Are the matrix elements of $S$-matrix Lorentz invariant?
The whole point of QFT is that it is a framework that allows you to define Lorentz (co)variant scattering amplitudes. In fact, under some general hypothesis it is the only framework with that property. The expression in the OP is not manifestly Lorentz covariant, although it turns out to be, after a very cumbersome analysis. See ref.1 for a detailed discussion.
Alternatively, the Lorentz covariance of the scattering amplitudes follows immediately from the Lorentz invariance of transition amplitudes, say, as given by the LSZ formula, e.g. $$ \langle p_{1},\ldots ,p_{n}\ {\mathrm {out}}|q_{1},\ldots ,q_{m}\ {\mathrm {in}}\rangle =\int \prod _{{i=1}}^{{m}}\left\{{\mathrm {d}}^{4}x_{i}{\frac {ie^{{-iq_{i}\cdot x_{i}}}\left(\Box _{{x_{i}}}+m^{2}\right)}{(2\pi )^{{{\frac {3}{2}}}}Z^{{{\frac {1}{2}}}}}}\right\}\prod _{{j=1}}^{{n}}\left\{{\mathrm {d}}^{4}y_{j}{\frac {ie^{{ip_{j}\cdot y_{j}}}\left(\Box _{{y_{j}}}+m^{2}\right)}{(2\pi )^{{{\frac {3}{2}}}}Z^{{{\frac {1}{2}}}}}}\right\}\langle 0|{\mathrm {T}}\varphi (x_{1})\ldots \varphi (x_{m})\varphi (y_{1})\ldots \varphi (y_{n})|0\rangle $$ for a scalar field theory in four spacetime dimensions. In turns, the correlation function $\langle 0|{\mathrm {T}}\varphi (x_{1})\ldots \varphi (y_{n})|0\rangle$ is Lorentz invariant, which is manifest when written as a path integral, $$ \langle 0|{\mathrm {T}}\varphi (x_{1})\ldots \varphi (y_{n})|0\rangle\sim \int \varphi (x_{1})\ldots \varphi (y_{n})\ e^{-I[\phi]}\ \mathrm d\varphi $$ where $I$ is the action, a Lorentz scalar.

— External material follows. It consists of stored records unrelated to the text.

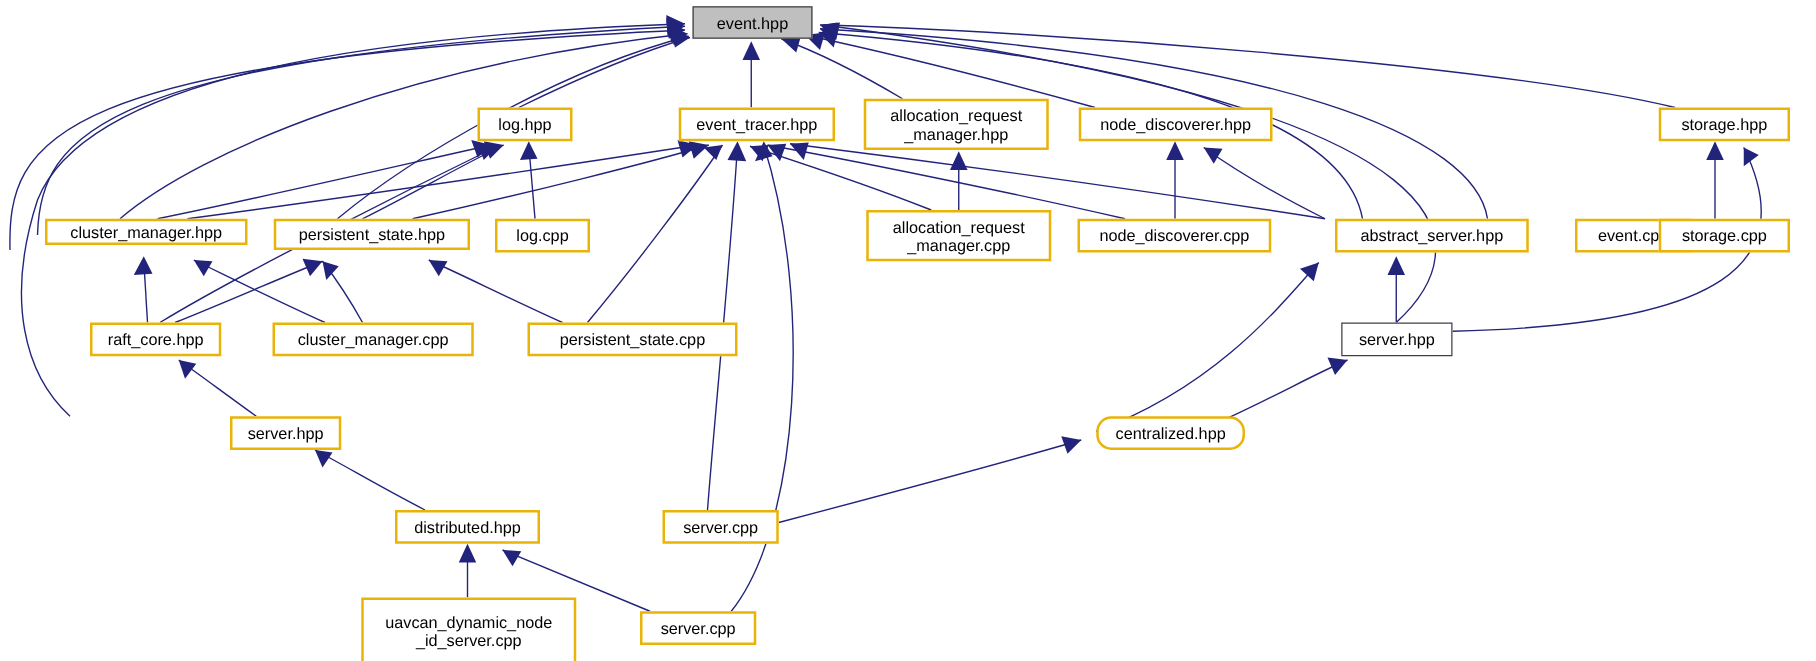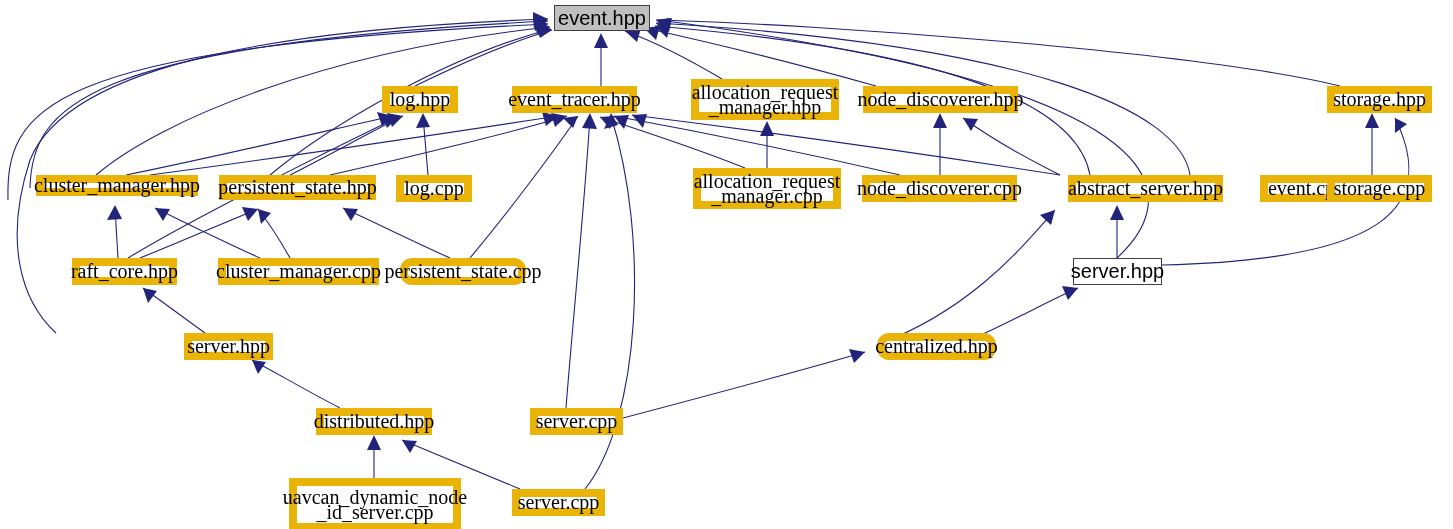--- a/index.html
+++ b/index.html
@@ -17,7 +17,7 @@
     border:1px solid #404040;
     background:#ffffff;
     color:#000000;
-    font-size:20px;
+    font-size:13px;
     line-height:15px;
     display:flex;
     align-items:center;

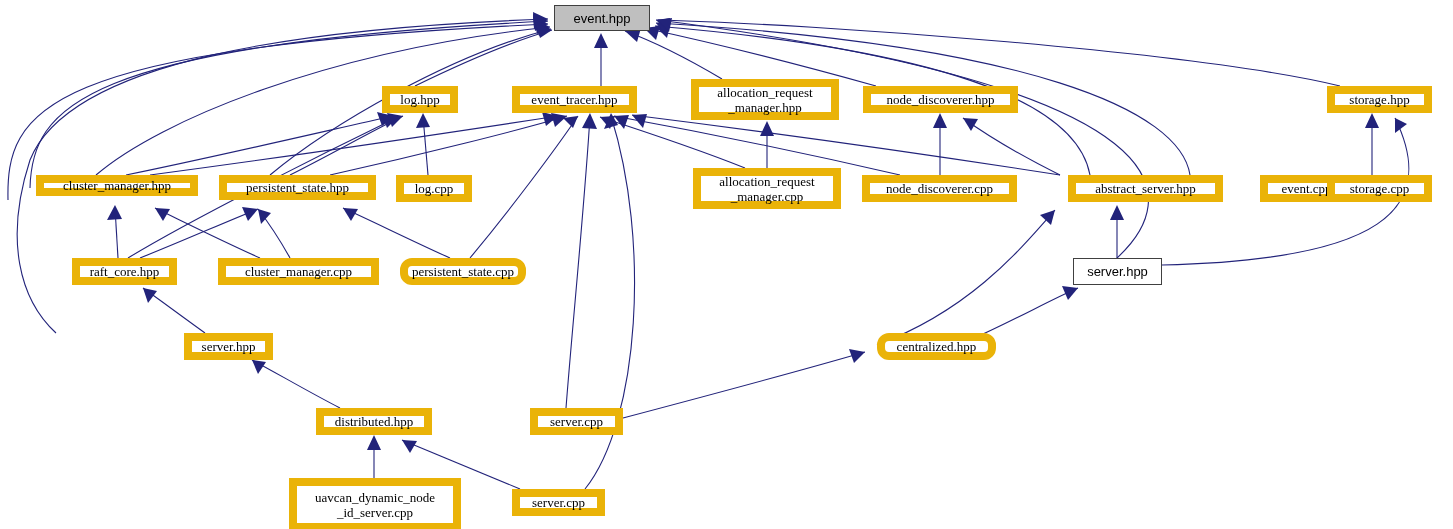--- a/index.html
+++ b/index.html
@@ -26,7 +26,7 @@
     white-space:pre-line;
     z-index:5;
   }
-  .node.thick{border:8px solid #eab308;font-family:Liberation Serif, serif;}
+  .node.thick{border:2px solid #eab308;}
   .node.highlight{background:#bfbfbf;border:1px solid #404040;}
   .edge{fill:none;stroke:#22237a;stroke-width:1.1px;}
   .arrow{fill:#22237a;stroke:none;}

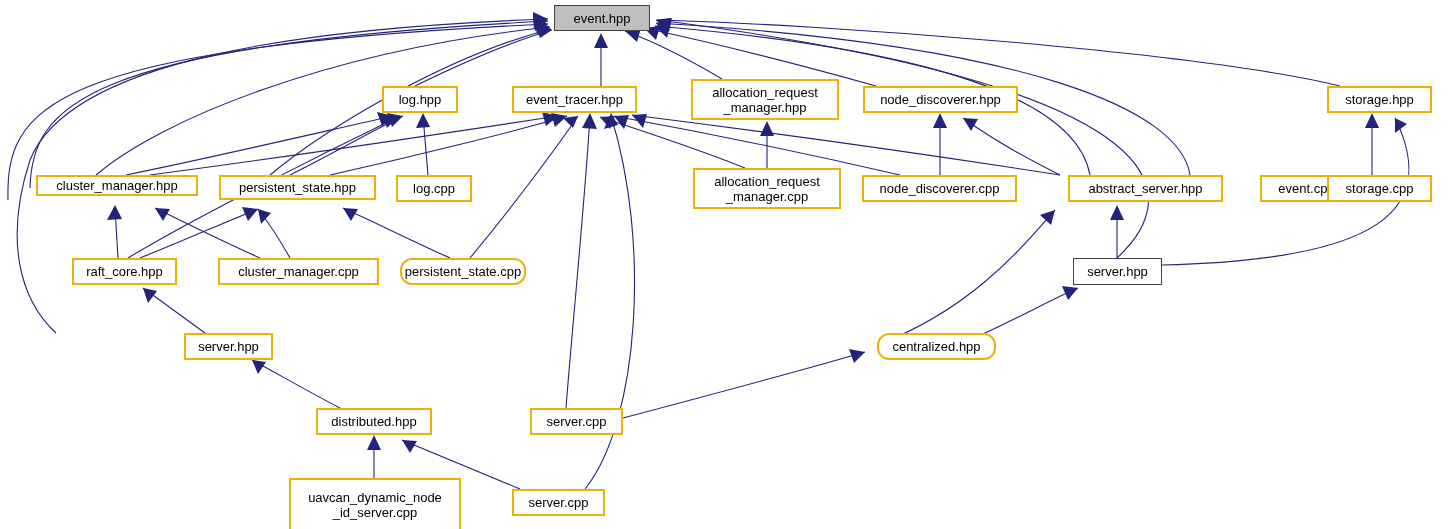--- a/index.html
+++ b/index.html
@@ -198,7 +198,7 @@
   <div id="nodes">
       <div class="node highlight" style="left: 554px; top: 5px; width: 96px; height: 26px;">event.hpp</div>
       <div class="node thick" style="left: 382px; top: 86px; width: 76px; height: 27px;">log.hpp</div>
-      <div class="node thick" style="left: 512px; top: 86px; width: 125px; height: 27px;">event_tracer.hpp</div>
+      <div class="node thick" style="left: 543px; top: 86px; width: 125px; height: 27px;">event_tracer.hpp</div>
       <div class="node thick" style="left: 691px; top: 79px; width: 148px; height: 41px;">allocation_request
 _manager.hpp</div>
       <div class="node thick" style="left: 863px; top: 86px; width: 155px; height: 27px;">node_discoverer.hpp</div>

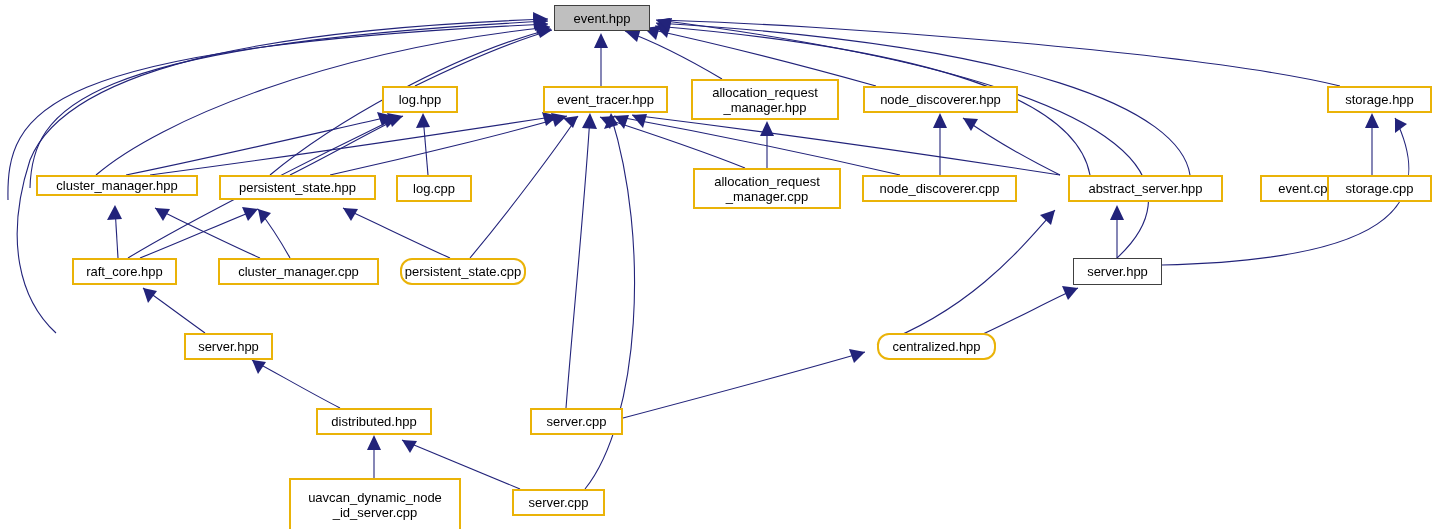--- a/index.html
+++ b/index.html
@@ -214,7 +214,7 @@
       <div class="node thick" style="left: 1327px; top: 175px; width: 105px; height: 27px;">storage.cpp</div>
       <div class="node thick" style="left: 72px; top: 258px; width: 105px; height: 27px;">raft_core.hpp</div>
       <div class="node thick" style="left: 218px; top: 258px; width: 161px; height: 27px;">cluster_manager.cpp</div>
-      <div class="node thick" style="left: 400px; top: 258px; width: 126px; height: 27px; border-radius: 12px;">persistent_state.cpp</div>
+      <div class="node thick" style="left: 422px; top: 258px; width: 168px; height: 27px;">persistent_state.cpp</div>
       <div class="node" style="left: 1073px; top: 258px; width: 89px; height: 27px;">server.hpp</div>
       <div class="node thick" style="left: 184px; top: 333px; width: 89px; height: 27px;">server.hpp</div>
       <div class="node thick" style="left: 877px; top: 333px; width: 119px; height: 27px; border-radius: 12px;">centralized.hpp</div>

All the elements in the above formulas are manifestly Lorentz covariant, and so it immediately follows that so are the $S$-matrix elements. The case of arbitrary spin is handled similarly, although the details are more involved. Again, see ref.1 for the explicit construction.
FWIW, the $S$-matrix can also be written directly as a path integral, sidestepping the need of ever introducing the LSZ formula. See e.g. ref.2, where we can read, for example, (p.11)
Comparing [...] with [...] we can say that to get the $S$-matrix in the momentum representation one is to calculate the Feynman functional integral [...]. This observation shows that the $S$-matrix is defined by means of a functional integral in a more elegant manner than the evolution operator. [...] This is specially attractive in the case of field theory because [it] becomes manifestly Lorentz covariant [...].
References.
Weinberg - Quantum theory of fields, Vol.1. Foundations.
Faddeev - Introduction to Functional Methods, from Methods in Field Theory, edited by North Holland. See also this PSE post.
1)
A normalization condition for one-particle states $| \vec p \rangle$, which is Lorentz invariant is
$\langle \vec p | \vec q \rangle = 2 E_p (2 \pi)^3 \delta^{(3)} (\vec p - \vec q)$
(The factor $2$ is conventional)
However, if we write
$\delta^{(3)} (\vec k) = \int \frac{d^3x}{(2 \pi)^3} exp (i \vec k \cdot \vec x)$
we can state
$\delta^{(3)} (\vec 0) = \frac{V}{(2 \pi)^3}$
Hence
$\frac{\delta^{(3)} (\vec 0')}{V'} = \frac{\delta^{(3)} (\vec 0)}{V}$
So, the normalization in your post is invariant as well.
2)
The S-matrix element $\langle f|S| i \rangle$ for $n$ asymptotic momentum eigenstates is given by the LSZ (Lehmann-Symanzik-Zimmermann) reduction formula which for scalar quantum fields $\phi (x)$ states
$\langle f|S| i \rangle = [i \int d^4 x_1 exp (-i p_1 x_1) (\Box_1 + m^2)] \cdot \cdot \cdot [i \int d^4 x_n exp (i p_n x_n) (\Box_n + m^2)] \langle \Omega | T \{ \phi (x_1) \cdot \cdot \cdot \phi (x_n)\} | \Omega \rangle$
where $-i$ in the exponent applies to initial states and $+i$ to final states
The LSZ formula is constructed from Lorentz covariant fields, hence the S-matrix element is an invariant.